**Problem statement**
Leaving the pictures aside, restate all of the data exactly.

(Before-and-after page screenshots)

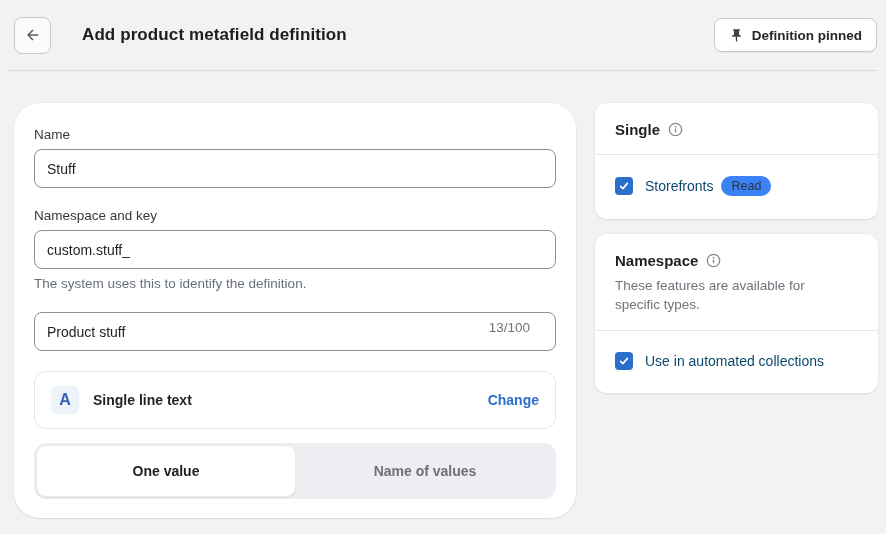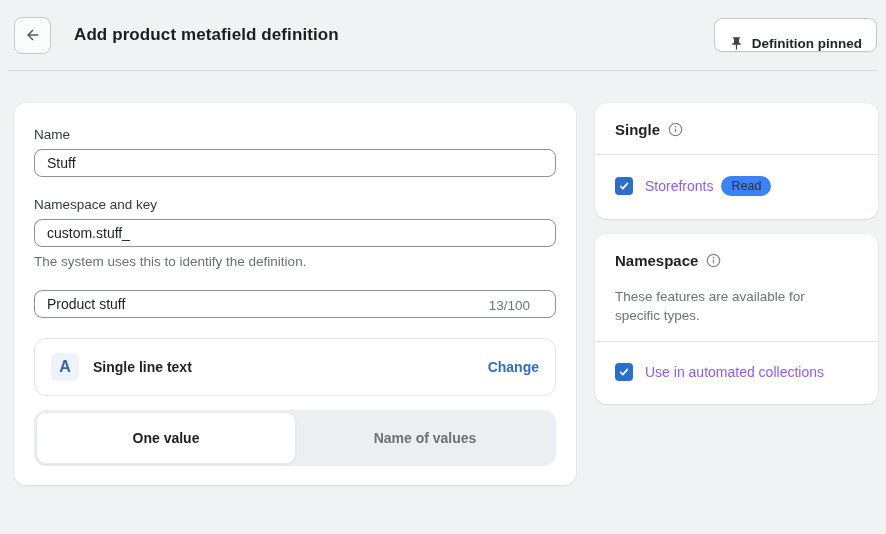"Add product metafield definition" .header { gap: none -> 8px }
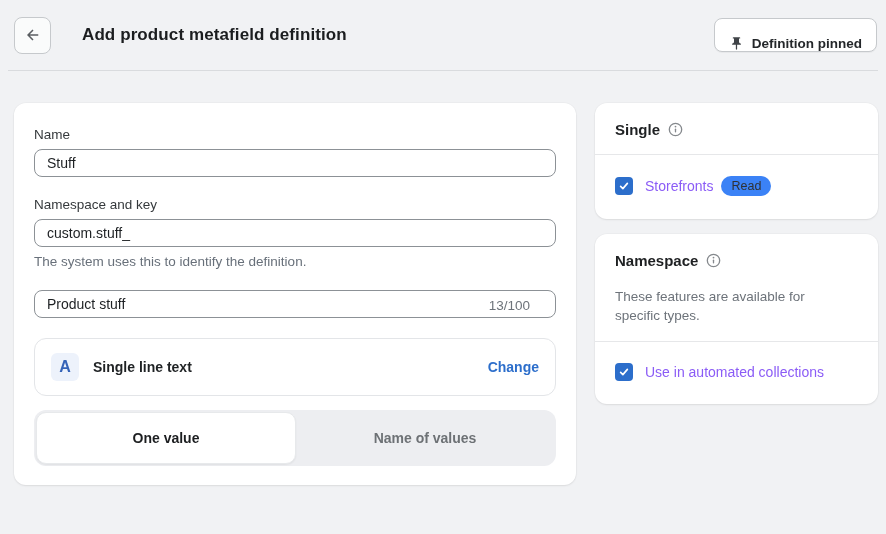"Definition pinned" .pinned-btn { align-items: flex-end -> center }
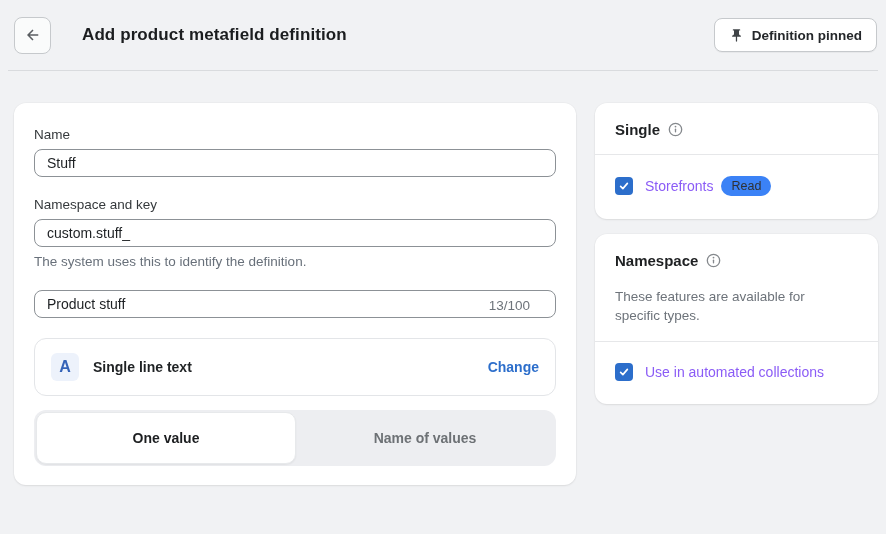"Name" .form-card { border-radius: none -> 26px }
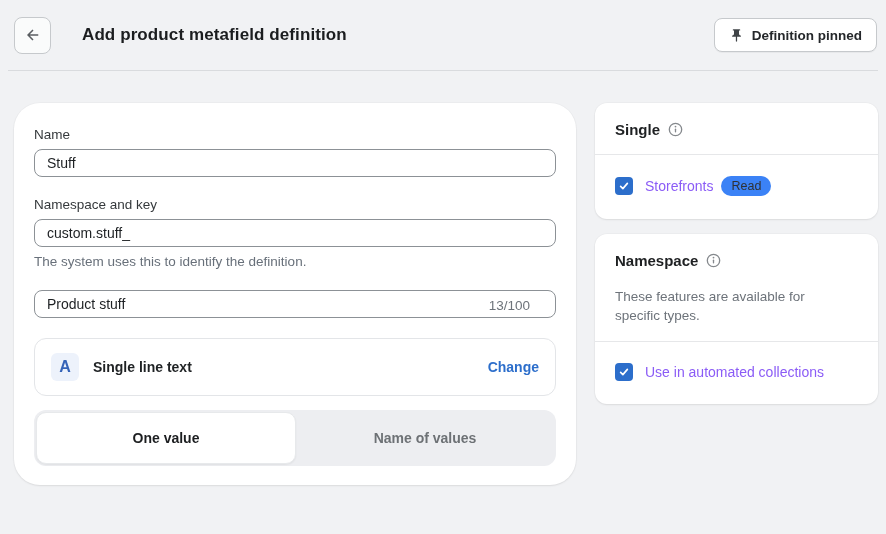"Stuff" .text-input { height: 28px -> 39px }
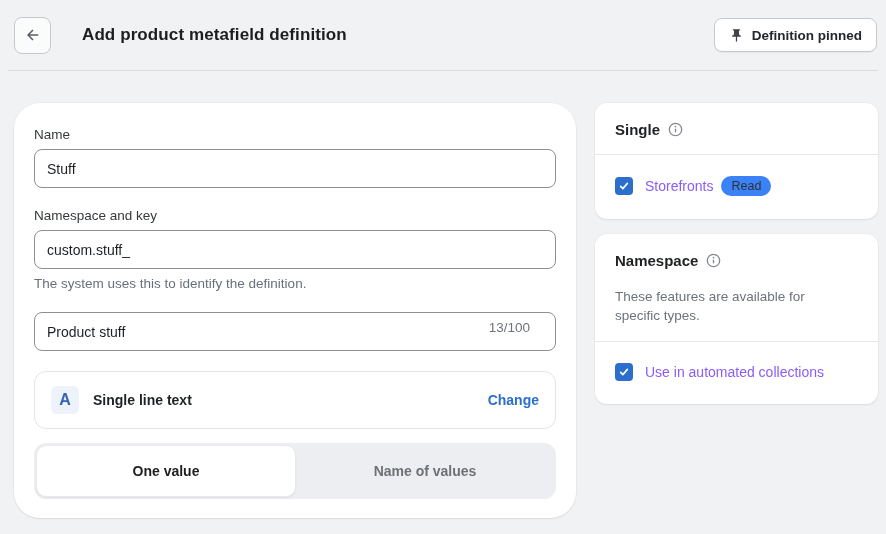"Storefronts" .check-label { color: #8b5cf6 -> #0c4a6e }
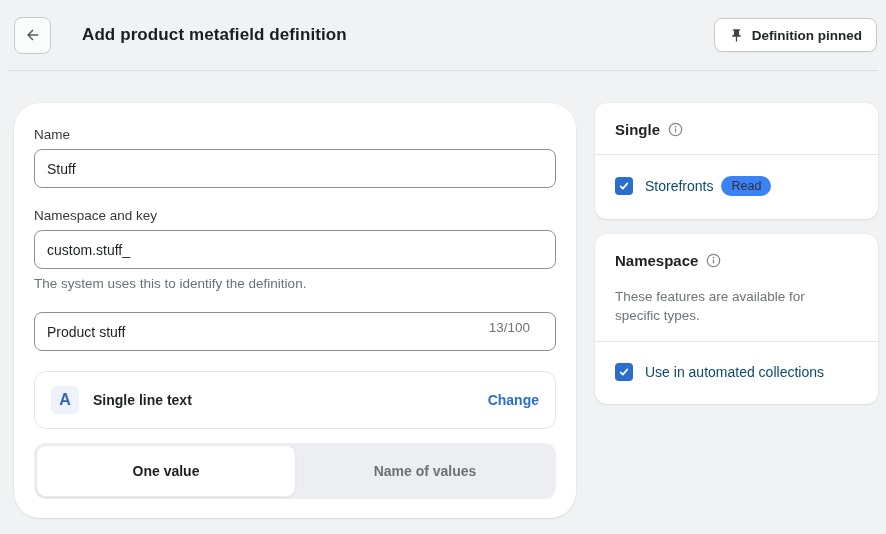"These features are available for" .side-desc { margin-top: 18px -> 7px }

**Response to this exercise**
"Add product metafield definition" .header { gap: none -> 8px }
"Definition pinned" .pinned-btn { align-items: flex-end -> center }
"Name" .form-card { border-radius: none -> 26px }
"Stuff" .text-input { height: 28px -> 39px }
"Storefronts" .check-label { color: #8b5cf6 -> #0c4a6e }
"These features are available for" .side-desc { margin-top: 18px -> 7px }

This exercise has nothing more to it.